• _Work item_: Only the line containing "Medida aprox 15cm" and the lines after it, up to the end of the listing, should be written out, each exactly as given.

• _Source material_:
☆ ☆ ☆ ☆ ☆ ☆ ☆

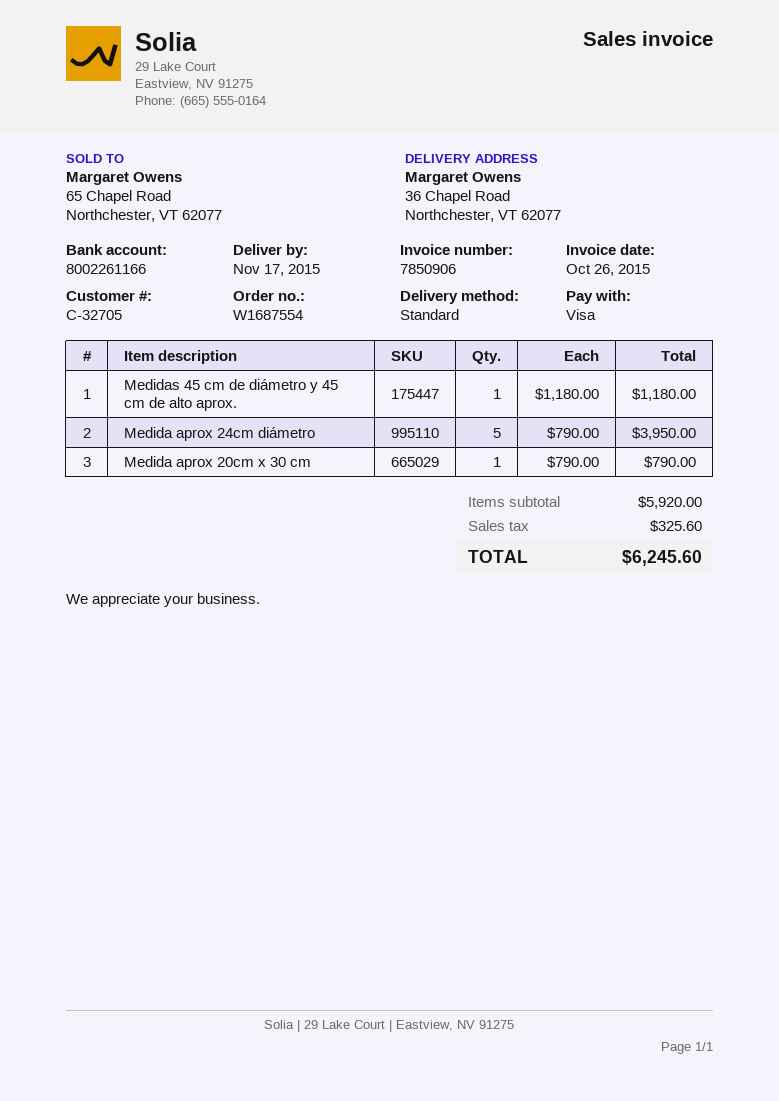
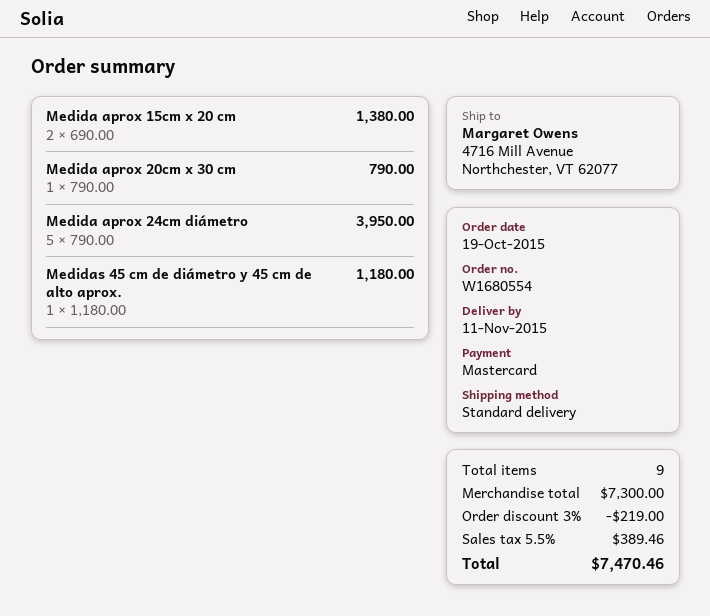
order number: W1687554 -> W1680554
delivery date: 2015-11-17 -> 2015-11-11
payment method: Visa -> Mastercard
ship to: 36 Chapel Road, Northchester, VT 62077 -> 4716 Mill Avenue, Northchester, VT 62077
Medida aprox 15cm x 20 cm: none -> 2 x 690.00 = 1380.00
subtotal: 5920.00 -> 7300.00
discount: none -> 3% = 219.00
tax: 325.60 -> 389.46
total: 6245.60 -> 7470.46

☆ ☆ ☆ ☆ ☆ ☆ ☆

• _Task solution_:
Medida aprox 15cm x 20 cm: none -> 2 x 690.00 = 1380.00
subtotal: 5920.00 -> 7300.00
discount: none -> 3% = 219.00
tax: 325.60 -> 389.46
total: 6245.60 -> 7470.46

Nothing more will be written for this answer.